If you've been injured because of the negligent actions of another, you know firsthand that the cost of medical treatment can be astronomically high. For this reason, litigants often have one main concern – how much is my personal injury case worth? There are a number of considerations that go into this determination, making it harder to answer this question. However, familiarizing yourself with some of the factors that are considered can at least point you in the right direction.
Ability To Earn
Have your injuries had a negative impact on your ability to earn an income? If the answer is yes, your case will generally be worth more than an individual who can still work with their injuries. When your ability to earn an income is impacted, the law deems that you can be compensated for this loss.
This is true whether you are unable to work at all or you have to change your schedule, such as going from full-time employment to part-time. To cover this cost, you will generally have to submit recent earnings statements to determine exactly how much income you will lose.
Future Medical Treatment
Whether or not your injuries require long-term medical treatment is also another factor that goes into consideration. Make sure you understand that the extent or magnitude of the injury doesn't necessarily determine the length of treatment. Consider whiplash, for example. On the surface, whiplash doesn't appear to be a life-threatening injury and generally results in minor symptoms like headaches, stiff neck and jaw pain.
However, it's not uncommon for whiplash sufferers to still be experiencing difficulty ten years later, and some even experience symptoms for the rest of their lives. The longer you will have to undergo treatment, the greater the value.

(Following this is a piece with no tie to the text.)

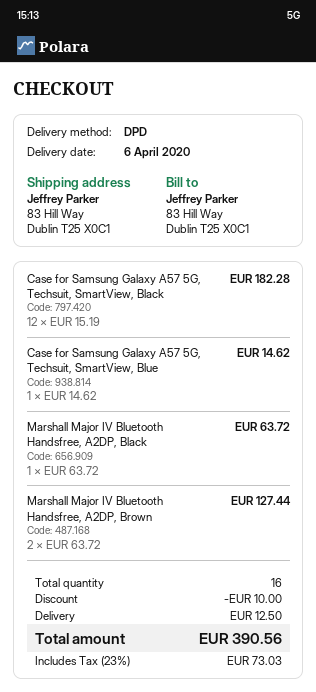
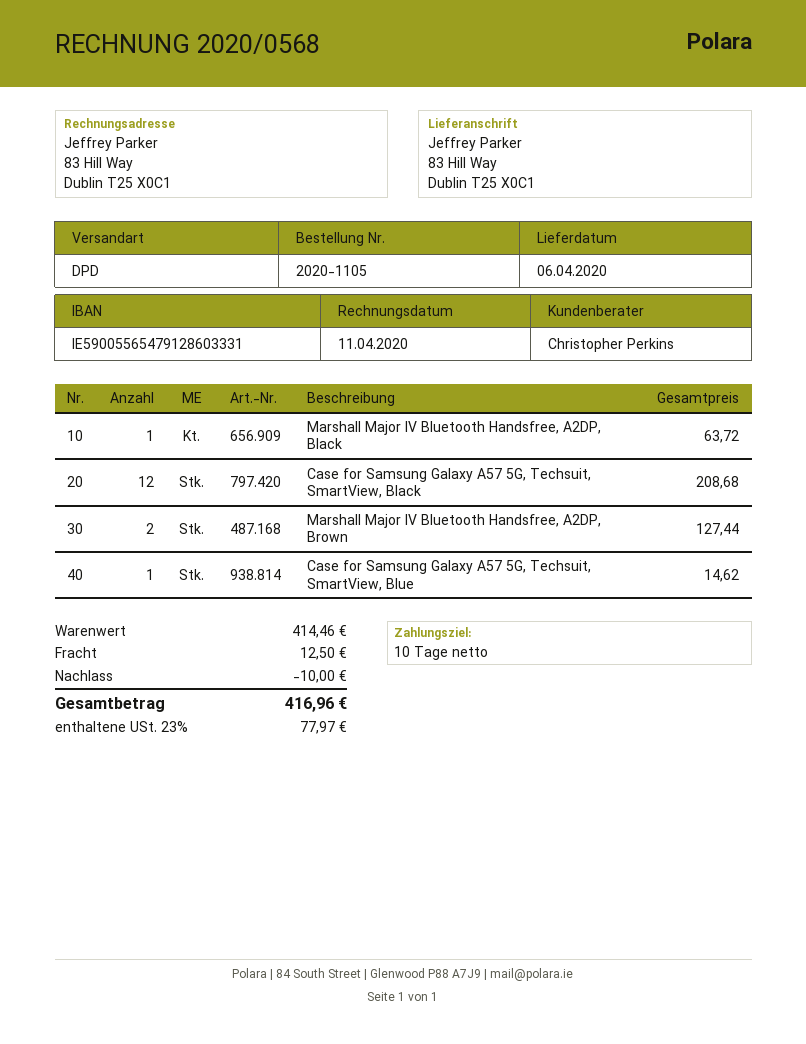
Case for Samsung Galaxy A57 5G, Techsuit, SmartView, Black: 12 for 182.28 -> 12 for 208.68
tax: 23% = 73.03 -> 23% = 77.97
total: 390.56 -> 416.96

Physical injuries are just the surface when it comes to an accident. Injuries can also have an effect on your mental and emotional state as well. In a court of law, general damages are generally referred to as pain and suffering. While the majority of cases that include general damages are associated with victims who have extensive physical injuries that affect their psychological health, they aren't limited to this scenario.
An individual without any physical injuries may still be awarded general damages. For example, someone with a professionally diagnosed significant fear of riding in a vehicle after an accident might be awarded general damages. Since this factor is often left to the discretion of a judge, its application is varied.